Так ли уж осердился государь, оставшись жив вопреки предсказанию? На его месте Афанасий Фёдорович дал бы им денег и выбил из Кремля. Сердился Бельский. Он не был умным человеком, но был силён той нутряной хитростью, которая сама не ведает, как побеждает умного. И чародейство отвечало его звериной интуиции, он верил в сны, гадания, тем паче — звёздные. Кто ведает, рассудок видит дальше или это глубинное чутьё, только Богдан Яковлевич орал на ведьм, как на холопок, не исполнивших урочное. Ещё меньше у государя побуждений угрожать шаманкам — коли-де не умру, закопаю! Он, верно, с утра пришипился радостно, как мышь, избегнув когтей, и одного желает — тихо дожить до вечера, не дразня бесов.
Бельский — дразнил. Зачем? Странно, что он не опасался чужих ушей, хотя бы доноса толмача. Или по туповатой самоуверенности, или по знанию такого, чего не знали остальные.

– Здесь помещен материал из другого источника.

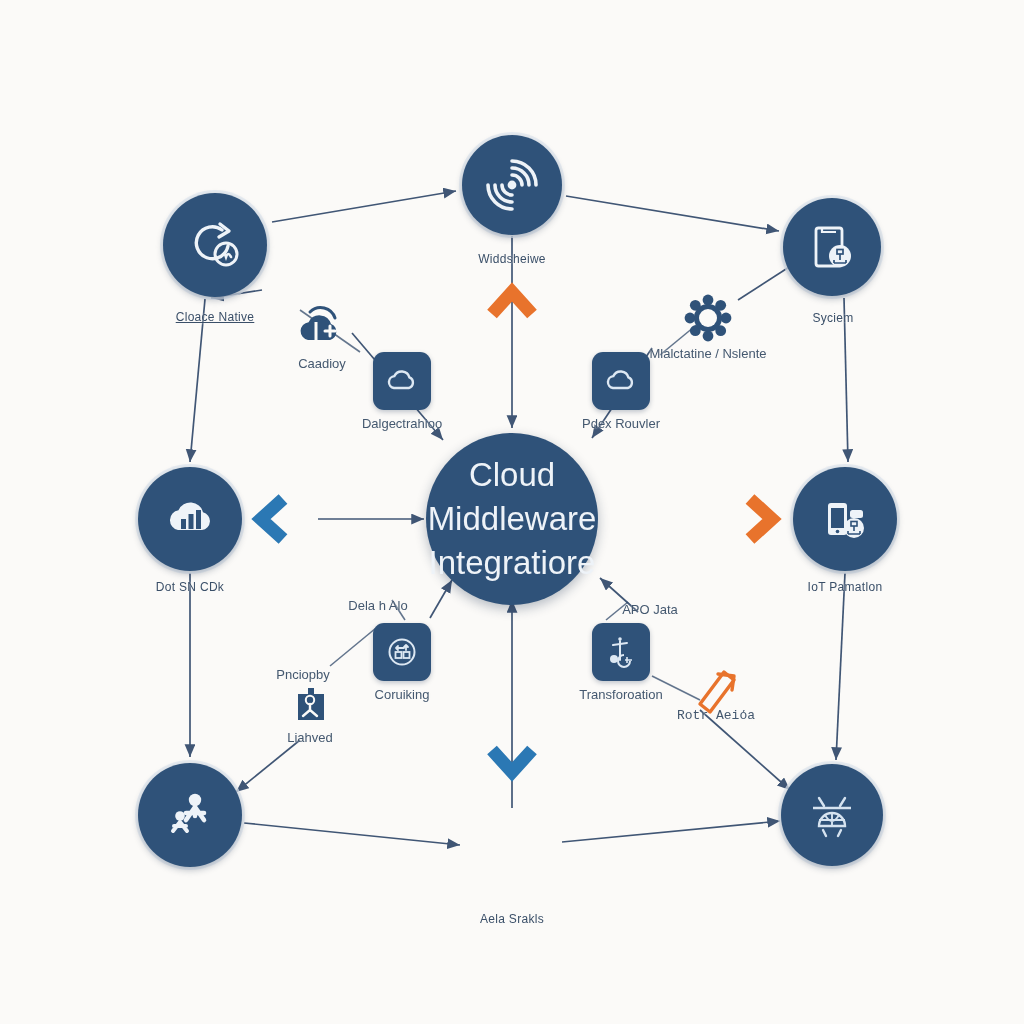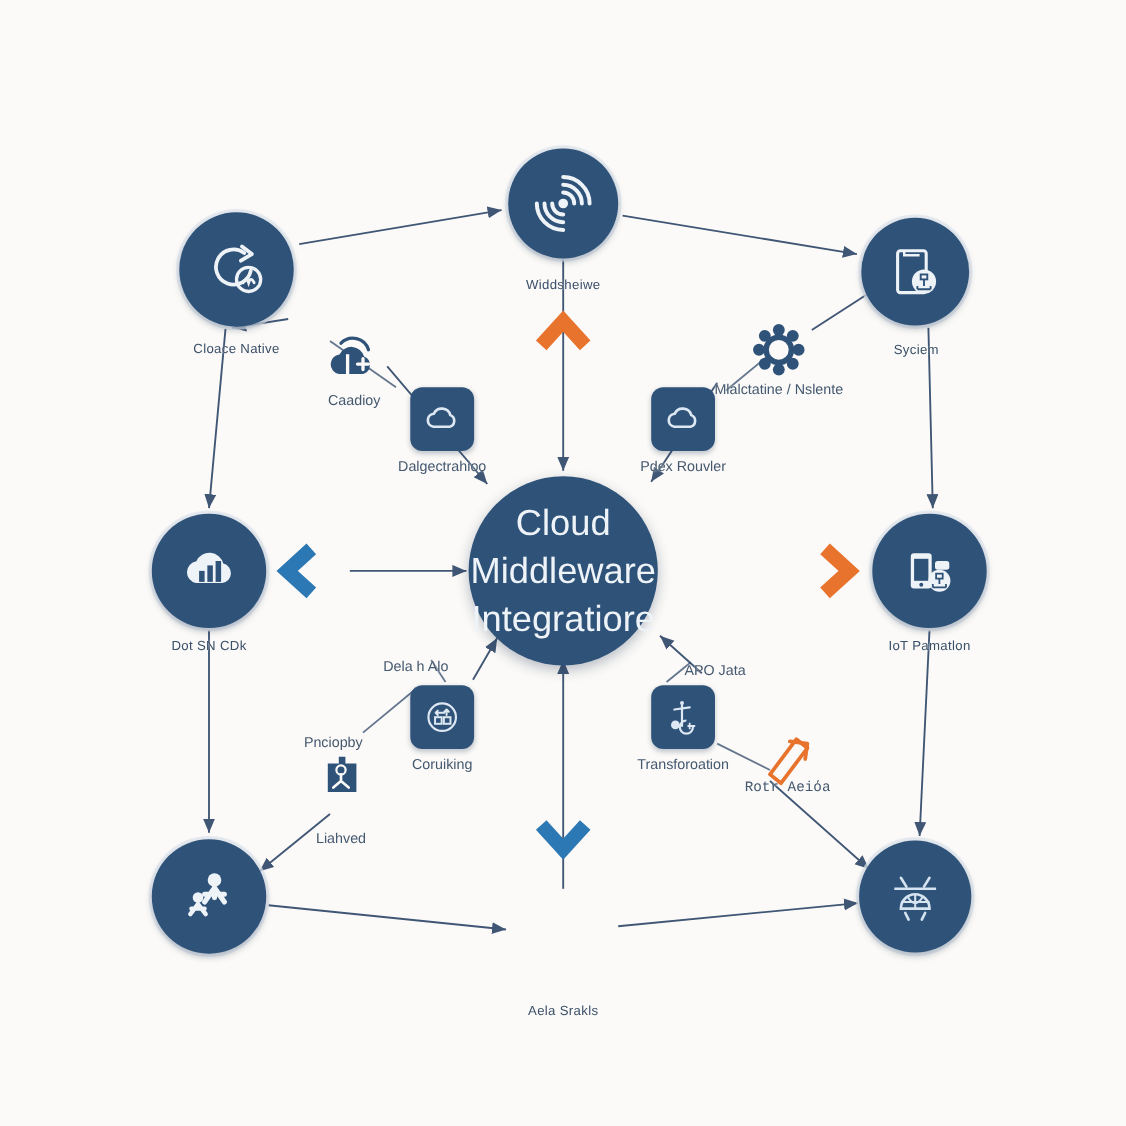--- a/index.html
+++ b/index.html
@@ -159,21 +159,21 @@
   </div>
 
   <div class="node ring" style="left:163px;top:193px;width:104px;height:104px;">
     <svg width="58" height="58" viewBox="0 0 58 58">
       <path d="M36,14 A16,16 0 1 0 42,30" fill="none" stroke="#eef3f8" stroke-width="3.4" stroke-linecap="round"></path>
       <path d="M34,8 L43,15 L33,21" fill="none" stroke="#eef3f8" stroke-width="3.4" stroke-linecap="round" stroke-linejoin="round"></path>
       <circle cx="40" cy="38" r="11" fill="none" stroke="#eef3f8" stroke-width="3"></circle>
       <path d="M35,41 q3,-6 5,0 q2,-6 5,0" fill="none" stroke="#eef3f8" stroke-width="2.6" stroke-linecap="round"></path>
     </svg>
   </div>
-  <div class="node-label" style="left:215px;top:310px;">Cloace Native</div>
+  <div class="node-label" style="left:215px;top:310px;text-decoration:underline;">Cloace Native</div>
 
   <div class="node ring" style="left:462px;top:135px;width:100px;height:100px;">
     <svg width="56" height="56" viewBox="0 0 56 56">
       <circle cx="28" cy="28" r="4.4" fill="#eef3f8"></circle>
       <path d="M28,18 A10,10 0 0 1 38,28" fill="none" stroke="#eef3f8" stroke-width="3.6" stroke-linecap="round"></path>
       <path d="M28,11 A17,17 0 0 1 45,28" fill="none" stroke="#eef3f8" stroke-width="3.6" stroke-linecap="round"></path>
       <path d="M28,4 A24,24 0 0 1 52,28" fill="none" stroke="#eef3f8" stroke-width="3.6" stroke-linecap="round"></path>
       <path d="M28,38 A10,10 0 0 1 18,28" fill="none" stroke="#eef3f8" stroke-width="3.6" stroke-linecap="round"></path>
       <path d="M28,45 A17,17 0 0 1 11,28" fill="none" stroke="#eef3f8" stroke-width="3.6" stroke-linecap="round"></path>
       <path d="M28,52 A24,24 0 0 1 4,28" fill="none" stroke="#eef3f8" stroke-width="3.6" stroke-linecap="round"></path>
@@ -301,21 +301,21 @@
   </div>
   <div class="mini-label" style="left:708px;top:346px;">Mlalctatine / Nslente</div>
 
   <div class="mini" style="left:284px;top:680px;width:52px;height:48px;">
     <svg width="52" height="48" viewBox="0 0 52 48">
       <path d="M14,14 h10 v-6 h6 v6 h10 v26 h-26 z" fill="#2f5279"></path>
       <circle cx="26" cy="20" r="4.2" fill="none" stroke="#fbfaf8" stroke-width="2"></circle>
       <path d="M26,24 L26,30 M26,30 L19,36 M26,30 L33,36" stroke="#fbfaf8" stroke-width="2.4" stroke-linecap="round" fill="none"></path>
     </svg>
   </div>
-  <div class="mini-label" style="left:310px;top:754px;">Liahved</div>
+  <div class="mini-label" style="left:310px;top:730px;">Liahved</div>
 
   <div class="mini" style="left:688px;top:666px;width:56px;height:56px;">
     <svg width="56" height="56" viewBox="0 0 56 56">
       <path d="M10,46 L34,14 L44,22 L20,54 z" transform="translate(2,-8)" fill="none" stroke="#e8732c" stroke-width="3.4" stroke-linejoin="round"></path>
       <path d="M30,8 L46,10 L44,24" fill="none" stroke="#e8732c" stroke-width="3.4" stroke-linecap="round" stroke-linejoin="round"></path>
     </svg>
   </div>
   <div class="mini-label" style="left:716px;top:708px;font-family:Liberation Mono, monospace;">Rotr Aeiόa</div>
 
   <div class="mini-label" style="left:378px;top:598px;">Dela h Alo</div>

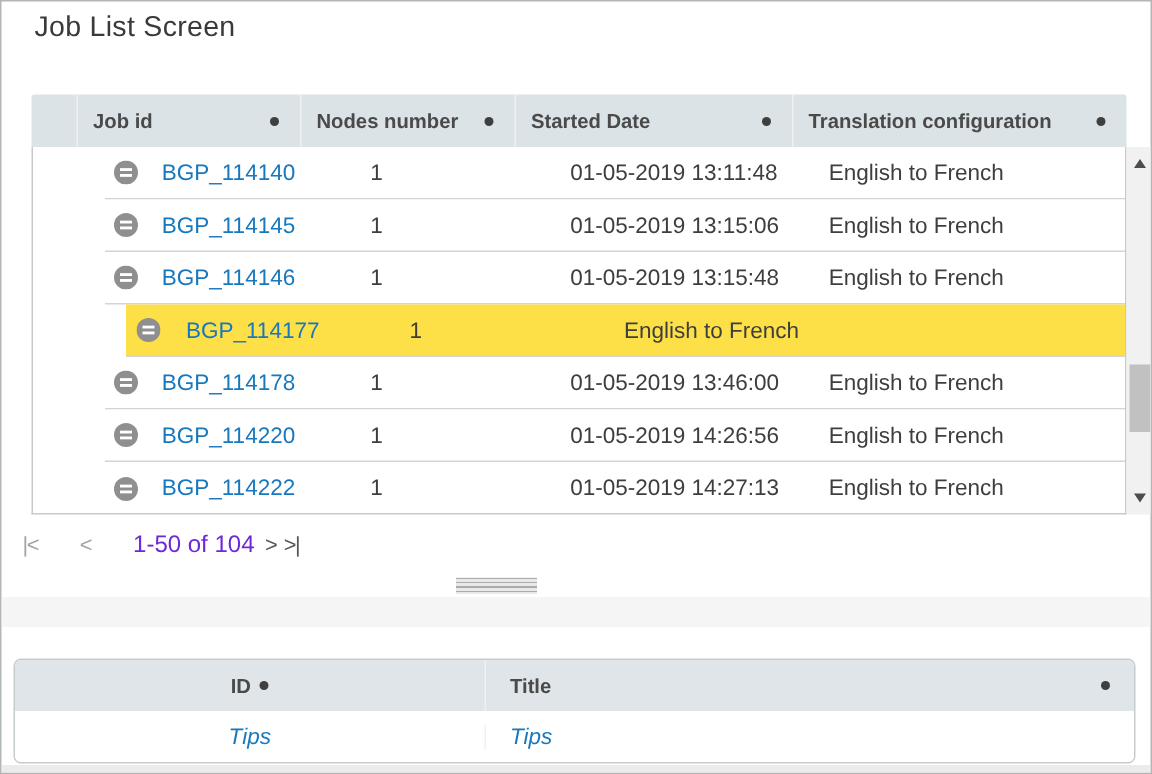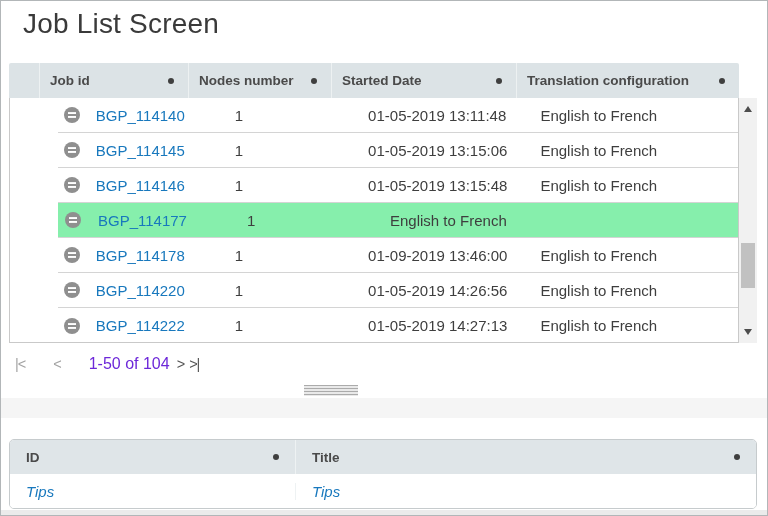--- a/index.html
+++ b/index.html
@@ -1,37 +1,37 @@
 <!DOCTYPE html>
 <html><head>
 <meta charset="utf-8">
 <style>
   * { margin:0; padding:0; box-sizing:border-box; }
   html,body { width:768px; height:516px; }
   body { font-family:"Liberation Sans", sans-serif; background:#fff; }
   .page { position:relative; width:768px; height:516px; background:#fff; border:1px solid #b2b6b8; overflow:hidden; }
 
-  .title { position:absolute; left:22px; top:7px; font-size:28px; font-weight:400; color:#3a3a3a; letter-spacing:.2px; }
-
-  
-  .grid { position:absolute; left:8px; top:62px; width:748px; height:324px; }
+  .title { position:absolute; left:22px; top:7px; font-size:19px; font-weight:400; color:#3a3a3a; letter-spacing:.2px; }
+
+  
+  .grid { position:absolute; left:20px; top:62px; width:748px; height:324px; }
   .grid-header { position:absolute; left:0; top:0; width:730px; height:35px; background:#dce3e6; display:flex; border-radius:2px 2px 0 0; }
   .hcell { display:flex; align-items:center; justify-content:space-between; padding:0 14px 0 10px; font-size:13.5px; font-weight:700; color:#4a4a4a; border-left:1px solid #edf1f2; white-space:nowrap; overflow:hidden; }
   .hcell:first-child { border-left:none; }
   .icon-col { width:30px; padding:0; justify-content:center; }
   .col-jobid { width:149px; }
   .col-nodes { width:143px; }
   .col-started { width:185px;justify-content:space-between; }
   .col-config { width:223px;gap:20px; }
   .sort-dot { width:6px; height:6px; border-radius:50%; background:#3f3f3f; flex:0 0 auto; margin-left:6px; }
 
   .grid-body { position:absolute; left:0; top:35px; width:730px; height:245px; border:1px solid #c9c9c9; border-top:none; overflow:hidden; background:#fff;padding-left:48px; }
   .grid-row { display:flex; height:35px; background:#fff; border-bottom:1px solid #d4d4d4; cursor:pointer; }
   .grid-row:last-child { border-bottom:none; }
-  .grid-row.selected { background:#86efac; }
+  .grid-row.selected { background:#fde047;margin-left:14px; }
   .cell { display:flex; align-items:center; padding-left:10px; font-size:15px; color:#3e3e3e; white-space:nowrap; overflow:hidden; }
   .cell.icon-col { padding-left:0; }
   .job-link { color:#1878bd; text-decoration:none; cursor:pointer; }
   .row-icon { display:inline-flex; width:16px; height:16px; cursor:pointer; }
 
   
   .vscroll { position:absolute; left:730px; top:35px; width:18px; height:245px; background:#f1f1f1; }
   .vs-btn { position:absolute; left:0; width:18px; height:18px; display:flex; align-items:center; justify-content:center; cursor:pointer; }
   .vs-up { top:2px; } .vs-down { bottom:2px; }
   .tri-up { width:0; height:0; border-left:4.5px solid transparent; border-right:4.5px solid transparent; border-bottom:6px solid #4d4d4d; }
@@ -51,21 +51,21 @@
 
   
   .resize-handle { position:absolute; left:303px; top:384px; width:54px; height:11px; cursor:row-resize;
     background:repeating-linear-gradient(to bottom, #ababab 0 1px, #e9e9e9 1px 3px); }
   .gray-band { position:absolute; left:0; top:397px; width:100%; height:20px; background:#f5f5f5; }
 
   
   .grid2 { position:absolute; left:8px; top:438px; width:748px; height:70px; border:1px solid #c6cbcd; border-radius:5px; overflow:hidden; background:#fff; }
   .grid2-header { height:34px; background:#dfe5e8; display:flex; }
   .g2-hcell { display:flex; align-items:center; justify-content:space-between; padding:0 16px; font-size:13.5px; font-weight:700; color:#4a4a4a; }
-  .g2-col-id { width:286px; border-right:1px solid #eef2f3; }
+  .g2-col-id { width:314px; border-right:1px solid #eef2f3;justify-content:center; }
   .g2-col-title { flex:1; }
   .grid2-row { height:35px; display:flex; align-items:center; background:#fff;font-style:italic; }
   .g2-cell { padding:0 16px; font-size:15px; display:flex; align-items:center; }
   .bottom-strip { position:absolute; left:0; top:509px; width:100%; height:6px; background:#ebebeb; }
 </style>
 </head>
 <body>
 
 <div class="page">
 
@@ -192,21 +192,21 @@
         </svg>
       </span>
     </div>
     <div class="cell col-jobid">
       <a class="job-link">BGP_114178</a>
     </div>
     <div class="cell col-nodes">
       <span>1</span>
     </div>
     <div class="cell col-started">
-      <span>01-09-2019 13:46:00</span>
+      <span>01-05-2019 13:46:00</span>
     </div>
     <div class="cell col-config">
       <span>English to French</span>
     </div>
   </div>
         <div class="grid-row">
     <div class="cell icon-col">
       <span class="row-icon">
         <svg width="16" height="16" viewBox="0 0 16 16" aria-hidden="true">
           <circle cx="8" cy="8" r="8" fill="#8f8f8f"></circle>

Запугав шаманок и взбодрив кобников, и без того отбивших пальцы и языки, Бельский пошёл распоряжаться о государевой бане. Тот захотел пропарить закосневшее в болезни тело. Роберт Якоби пришёл от бани в ужас, со дня своего приезда запрещал её. У государя-де изношенное сердце, слабые кровяные жилы — не для бани! В нарушении его запрета, в банном удовольствии и очищении мнилось царю начало выздоровления.
Лекари всё же настояли — прослушать у государя сердце. Якоби долго щупал жилки на шее и запястье. Сколько Нагой ни допрашивал злодеев, шпегов, доносителей, ни у кого не видел такой непроницаемой рожи. Так и хотелось сунуть огоньку под пятки — признайся, об чём мечтаешь? При докторах неотступно, словно и в самом деле оберегая от огонька, находился Борис Годунов.
Осталось неизвестным, заглядывали в предбанник кобники, шаманки и принимал ли Иван Васильевич лекарства кроме обычного укрепляющего настоя по прописи Элмеса. Нагой увидел государя уже распаренного, размягчённого, склонного не к серьёзным разговорам, а к развлечениям. Бельский сказал, что в бане государь тешился песнями. «И бубнами?» — прицепился Нагой. Богдан нахмурился и отвернулся. Тем временем в палату внесли шахматный столик. Государь сам стал расставлять тавлеи, а лучший придворный шахматист Борис Годунов ждал, укажут ли ему место у доски. Он один умел так чередовать проигрыши с победами, что государь не злился и не уличал его в лести. Сегодня он что-то долго не звал Бориса. Фигуры ставил медленно, часто невпопад, но не по дрожи рук, а по невниманию. Присмотревшись сбоку, украдкой, Нагой заметил, что государь не так расслаблен, как вначале показалось, но чем-то похож на коня, ожидающего хозяйского свиста. А беспорядок на шахматной доске как-то неявно отвечал неупорядоченности его движений, беспомощности лица и неухоженности синевато-рыжей бороды, то есть тому медлительному разрушению порядка, какое придаёт внешнему состоянию смертельная болезнь. Порядок — жизнь...
С таким же вопросительным беспокойством за государем наблюдал доктор Роберт. Он больше смотрел на руки, а Афанасий Фёдорович — на губы и плечи, выдававшие общую напряжённость. Шея Ивана Васильевича, перехваченная набухшей жилой, перекашивалась так, чтобы уху легче улавливать звуки из-за стены. Даже Нагой, искусивший слух в Бахчисарае, не слышал ничего, кроме тишайшего шуршания и гула, невольно производимых полутора десятками почтительно молчавших людей. Роберт Якоби пролепетал невнятное: «Тремор...» В ту же минуту под пальцами Ивана Васильевича упала главная фигурка — «царь».